Guidelines for employees

Make your case requesting flexible working with care

  • Consider your business case for asking to work flexibly. How will it benefit both the business and you? You can only make one request in any twelve month period, so give your application your best shot.
  • Be realistic and open-minded. Think about the impact your request would have on the rest of the team. If this is what you want how would others need to adjust? Think through possible solutions to potential issues. Talk to other members of the team as you develop your plans. It can be easier to be flexible in some disciplines and sectors than others.
  • As with any change your new arrangement could first be introduced on a trial basis and reviewed.
  • If you could work more flexibly you may not need to reduce your hours. A small adjustment may make a big difference to you.
  • Part-time jobs are not widely advertised so you may need to start a role full-time and then negotiate. It seems to be hard at present to move from one part-time job to another.

Own your lifestyle

  • You are the person best placed to influence and change your lifestyle. If you don’t ask, you won’t get. Individuals sometimes think the bar is higher than it is so they don’t try. It’s better to ask before you reach breaking point.
  • Flexible working is still evolving and needs pioneers. However it does not suit everyone. You need the right temperament to work flexibly. It can be particularly hard to change from full-time to part-time.
  • Working part-time may slow your career progression, but that is your choice.
  • If you are working hours that suit you, you will give more of yourself rather than merely transacting the job.
  • Some non-work activities are about enrichment and can help make you a fully rounded fulfilled individual.

Communicate your arrangements

  • Consider who needs to know about your arrangements (e.g. your team, the broader business, clients) and with your line manager develop a communication plan.
  • Communicate positively and confidently about your working arrangements.

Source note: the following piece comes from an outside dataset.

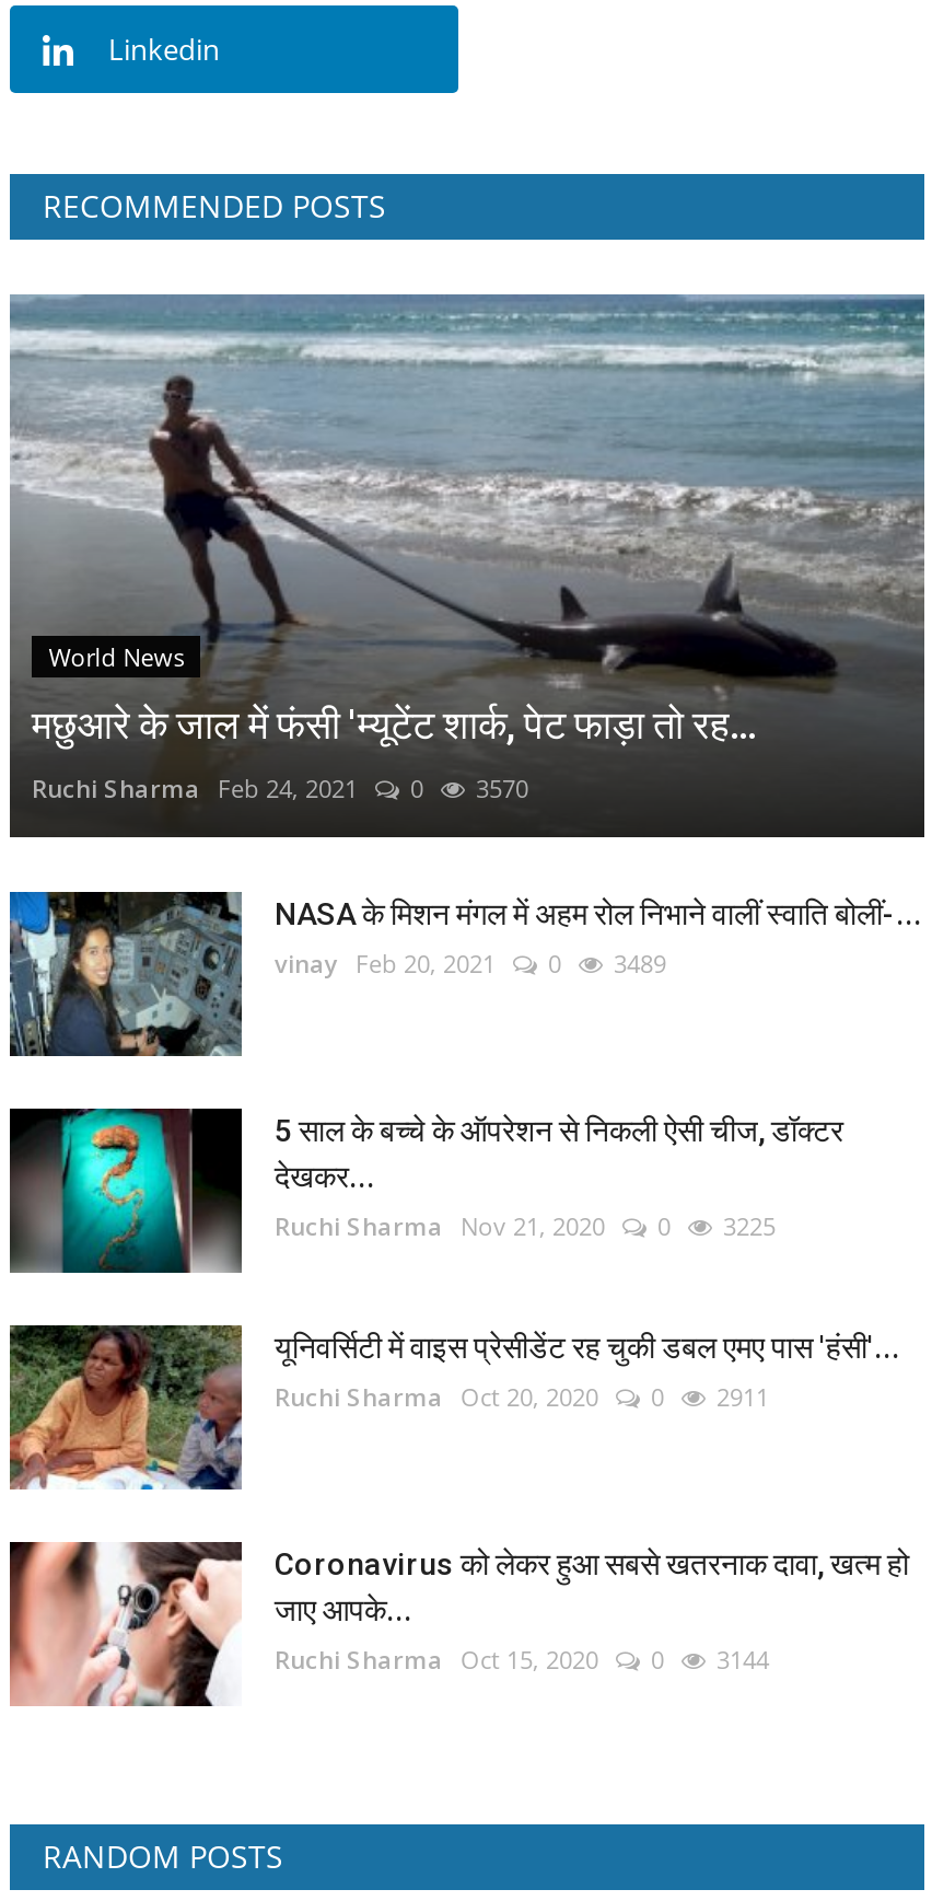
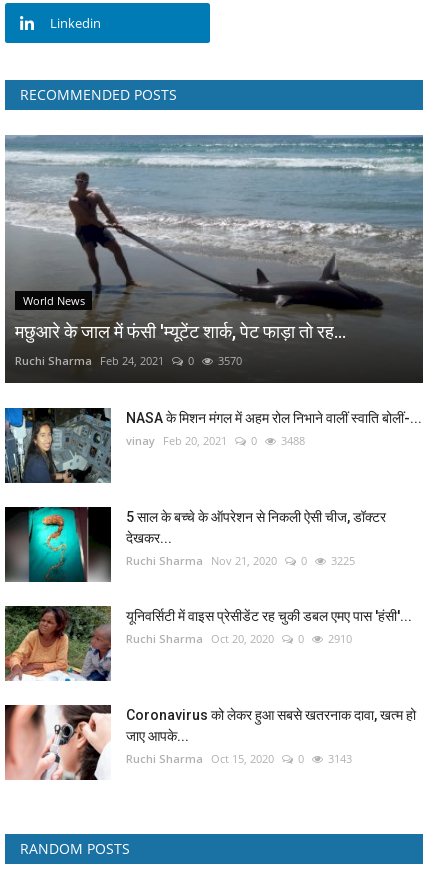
[275,948,666,980] vinay Feb 20, 2021 0 3489 -> [126,433,305,448] vinay Feb 20, 2021 0 3488
[275,1381,769,1414] Ruchi Sharma Oct 20, 2020 0 2911 -> [126,631,352,646] Ruchi Sharma Oct 20, 2020 0 2910
[275,1644,769,1676] Ruchi Sharma Oct 15, 2020 0 3144 -> [126,751,352,766] Ruchi Sharma Oct 15, 2020 0 3143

Realise you will be seen as a role model.
  • Make sure you have effective relationships with work colleagues and clients. Let them know when you are and are not available and how they should contact you, or who else they should contact, in an emergency.
  • If working remotely, consciously work at keeping in touch. Call your manager and team from time to time just to help keep the team feeling.
  • Remember clients and work colleagues may be working flexibly as well.

Manage your availability

  • Do some scenario planning around situations that might arise at work or at home and how you will handle them. Put contingency plans in place.
  • Be aware of the danger of being always available and not able to switch off. Manage expectations and develop an approach that works for you, your employer, your colleagues and your clients.
  • Use the answer phone and out of office messages. Be clear about when you will be dealing with emails. Sending emails at unsocial hours may or may not work in your situation. Include your hours of work in your email sign off.
  • If working from home, create your own space to work from.
  • Consider the impact what you do will have on others.

Be positive but realistic

  • Try not to feel defensive or apologetic about your working arrangements but do realise you will be seen as an example of flexible working.
  • Let others have access to your diary. Be open about attending the school play, volunteering, etc.
  • If you feel guilty when working from home, try to work out why and address it. If you feel guilty when leaving work earlier than others, realise you may be creating your own guilt.
  • Be aware of the danger of over-compensating for the privilege you have been given. The arrangement is meant to be a win:win.
  • Don’t pretend flexible working is perfect. Be human about it and be a realistic role model.